THE TASK
Where a line below holds the string "tables", count it; then give the total without any other words.

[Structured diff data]

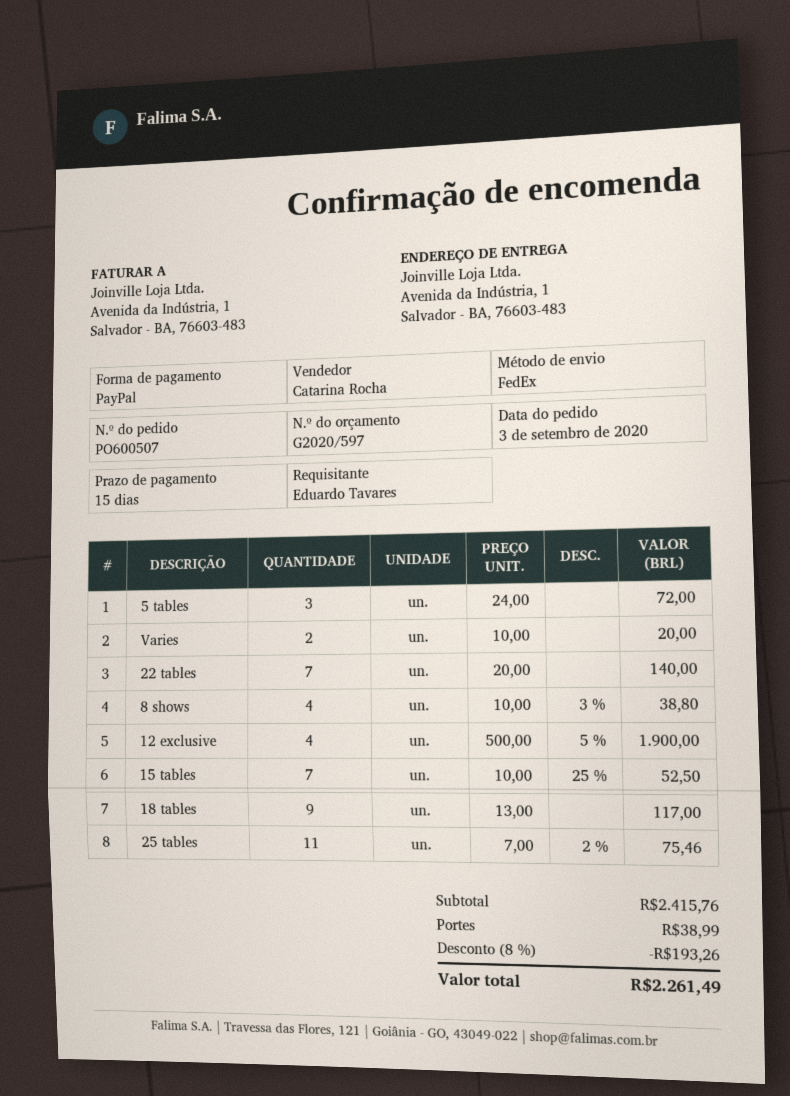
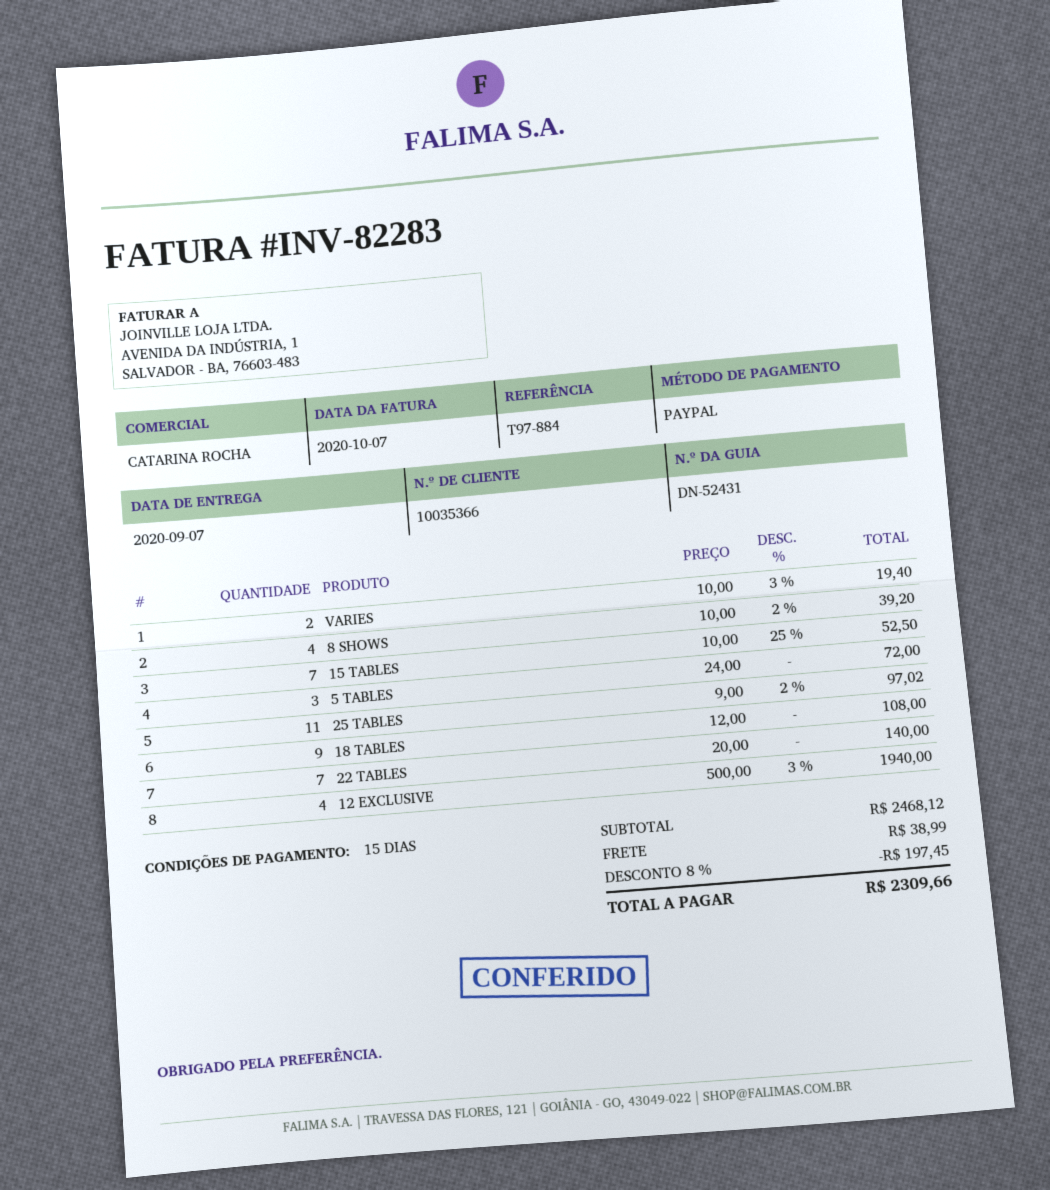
Varies: 2 x 10.00 = 20.00 -> 2 x 10.00 - 3% = 19.40
8 shows: 4 x 10.00 - 3% = 38.80 -> 4 x 10.00 - 2% = 39.20
12 exclusive: 4 x 500.00 - 5% = 1900.00 -> 4 x 500.00 - 3% = 1940.00
18 tables: 9 x 13.00 = 117.00 -> 9 x 12.00 = 108.00
25 tables: 11 x 7.00 - 2% = 75.46 -> 11 x 9.00 - 2% = 97.02
subtotal: 2415.76 -> 2468.12
discount: 8% = 193.26 -> 8% = 197.45
total: 2261.49 -> 2309.66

RESULT OF THIS EXERCISE
2